## What you need to do
Pull out all lines from the listing below in which the word "Changes" appears.

Start of Data listing

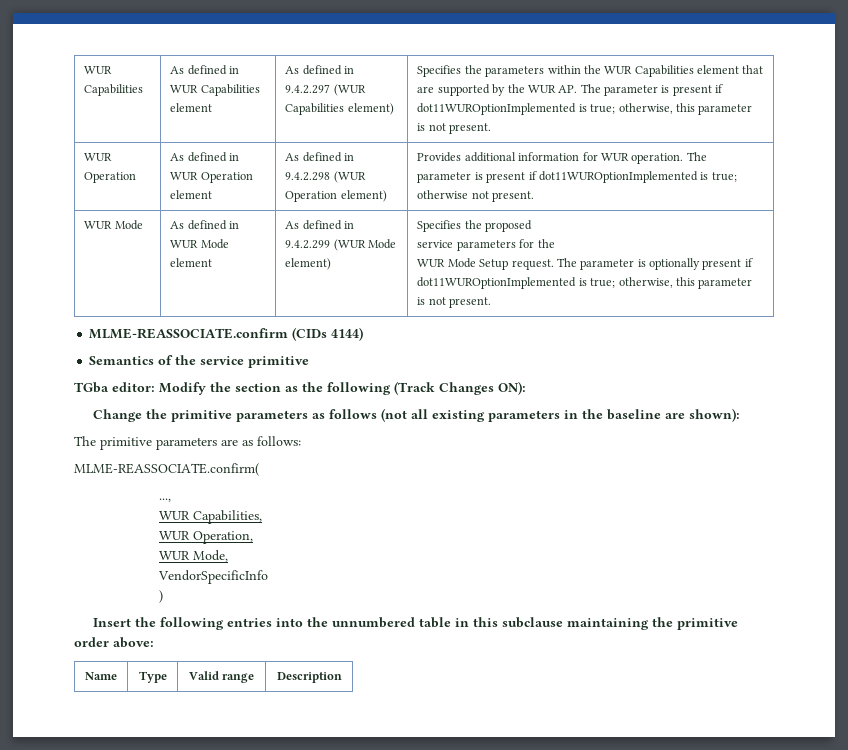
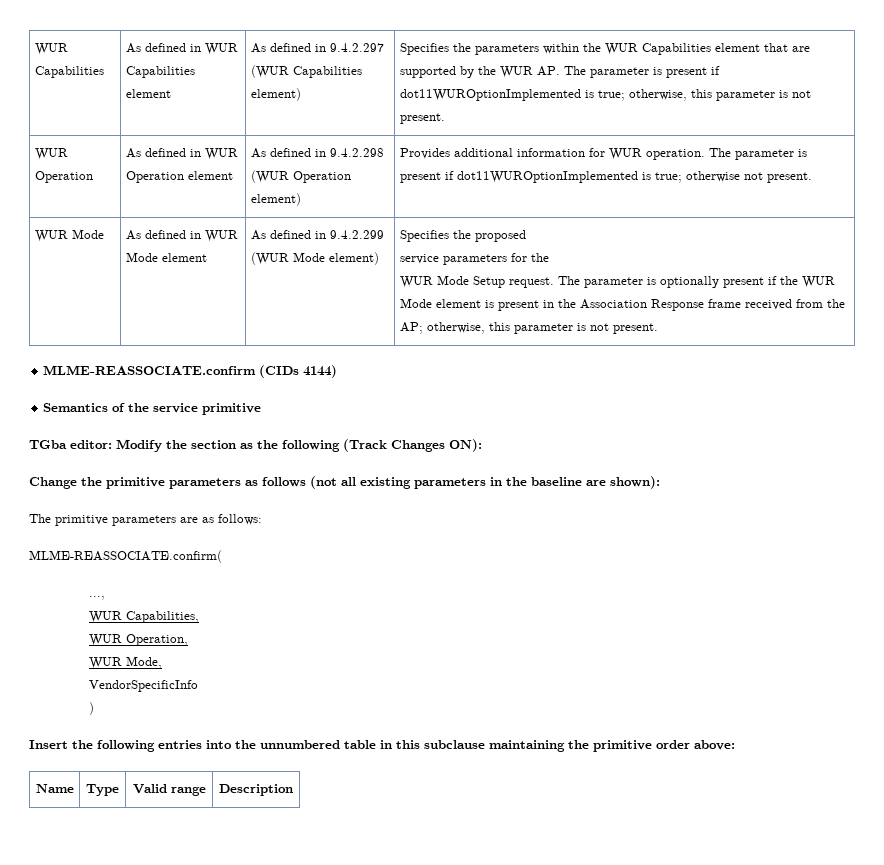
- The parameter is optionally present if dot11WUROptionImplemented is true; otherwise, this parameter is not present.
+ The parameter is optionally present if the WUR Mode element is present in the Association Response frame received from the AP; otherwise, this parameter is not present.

End of Data listing
Start of Data listing

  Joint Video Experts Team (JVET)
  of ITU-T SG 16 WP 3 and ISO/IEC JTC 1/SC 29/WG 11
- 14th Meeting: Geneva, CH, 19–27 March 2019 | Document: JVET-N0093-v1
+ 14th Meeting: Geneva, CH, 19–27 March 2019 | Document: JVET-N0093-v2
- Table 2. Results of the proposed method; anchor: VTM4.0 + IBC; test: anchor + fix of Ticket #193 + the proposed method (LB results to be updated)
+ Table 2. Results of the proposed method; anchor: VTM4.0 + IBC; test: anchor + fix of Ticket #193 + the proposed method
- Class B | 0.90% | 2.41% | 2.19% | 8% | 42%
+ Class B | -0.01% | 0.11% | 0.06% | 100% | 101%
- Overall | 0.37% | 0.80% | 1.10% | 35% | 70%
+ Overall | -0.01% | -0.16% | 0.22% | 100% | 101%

End of Data listing
Start of Data listing

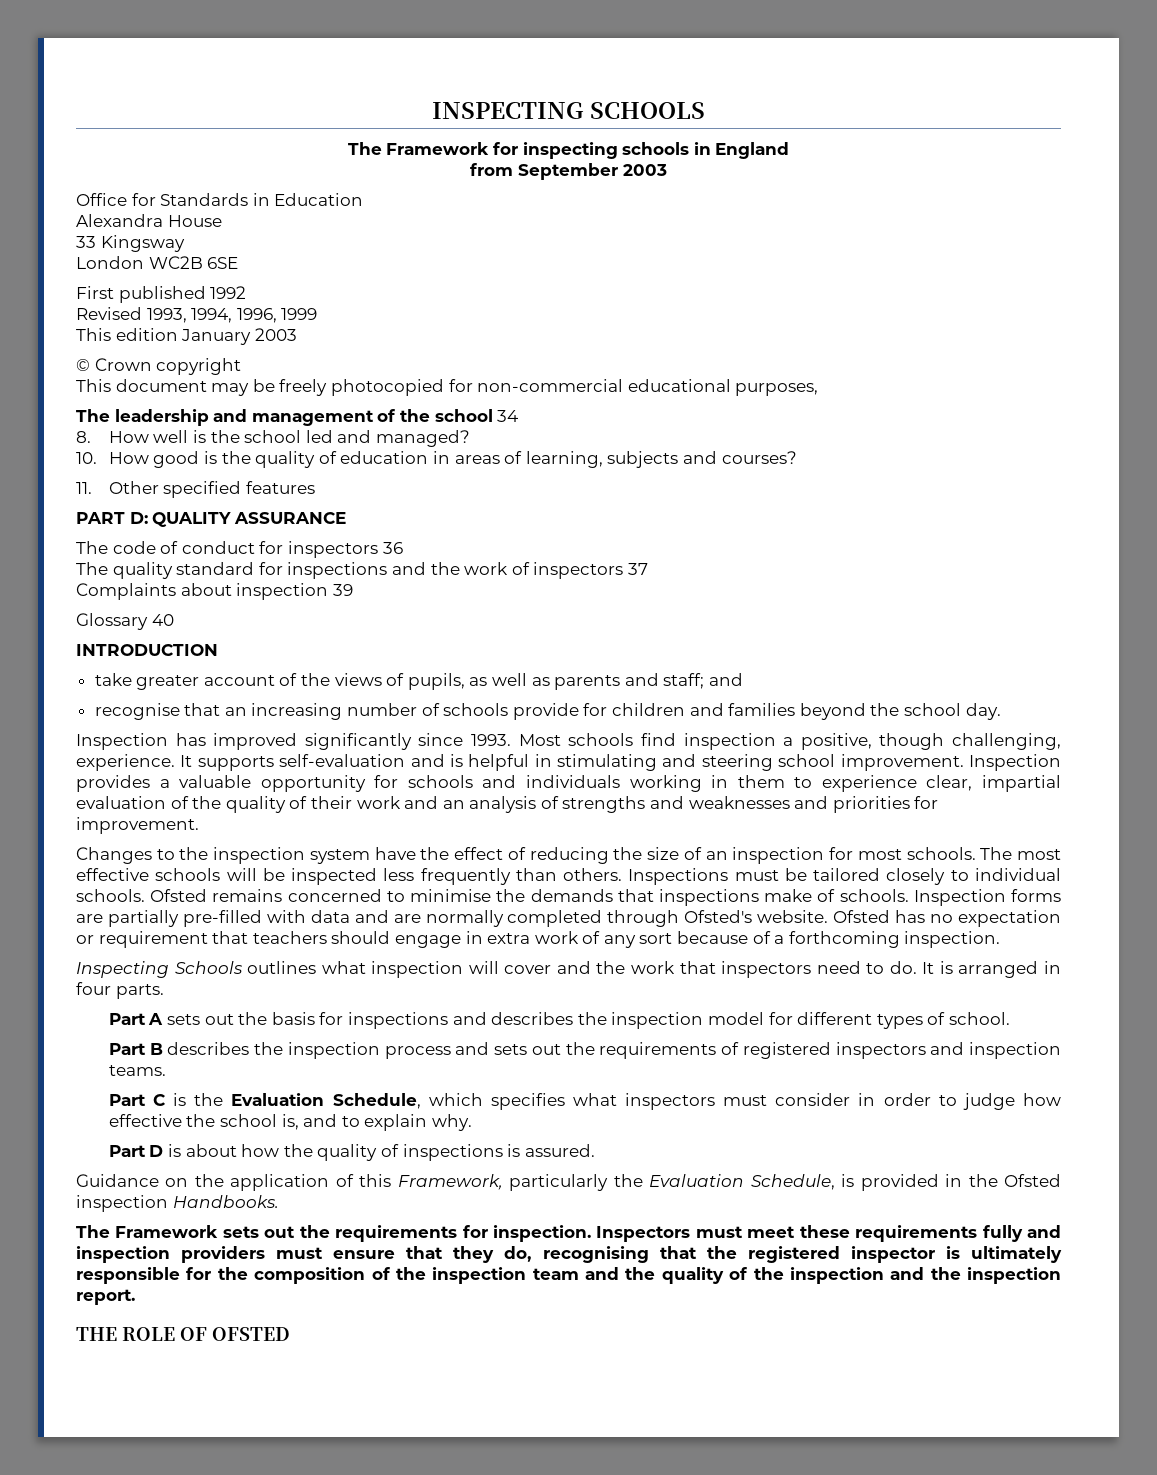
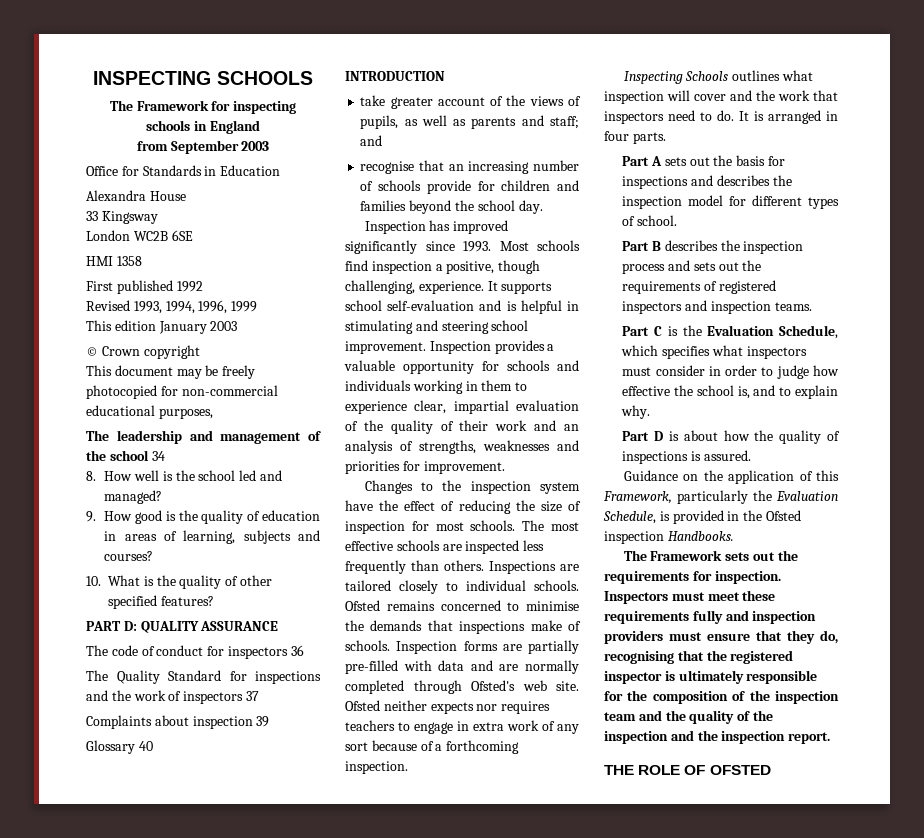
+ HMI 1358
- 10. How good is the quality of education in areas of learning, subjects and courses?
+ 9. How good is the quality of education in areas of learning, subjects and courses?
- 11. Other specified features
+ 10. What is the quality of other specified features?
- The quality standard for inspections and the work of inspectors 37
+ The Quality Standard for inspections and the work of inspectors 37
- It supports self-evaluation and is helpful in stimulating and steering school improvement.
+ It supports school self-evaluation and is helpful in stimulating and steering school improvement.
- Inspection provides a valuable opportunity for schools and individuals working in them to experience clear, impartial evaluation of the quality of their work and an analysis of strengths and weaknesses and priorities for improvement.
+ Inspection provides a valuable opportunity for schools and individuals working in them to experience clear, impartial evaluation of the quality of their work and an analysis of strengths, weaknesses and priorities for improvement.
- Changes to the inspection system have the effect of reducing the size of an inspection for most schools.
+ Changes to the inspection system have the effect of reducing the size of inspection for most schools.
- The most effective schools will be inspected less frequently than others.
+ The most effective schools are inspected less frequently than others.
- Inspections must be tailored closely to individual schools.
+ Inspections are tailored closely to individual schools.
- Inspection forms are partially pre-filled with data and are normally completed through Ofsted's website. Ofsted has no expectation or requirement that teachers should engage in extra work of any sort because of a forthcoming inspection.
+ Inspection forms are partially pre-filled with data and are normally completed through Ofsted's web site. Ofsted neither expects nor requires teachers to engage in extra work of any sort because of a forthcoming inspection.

End of Data listing

## Expected answer
- Changes to the inspection system have the effect of reducing the size of an inspection for most schools.
+ Changes to the inspection system have the effect of reducing the size of inspection for most schools.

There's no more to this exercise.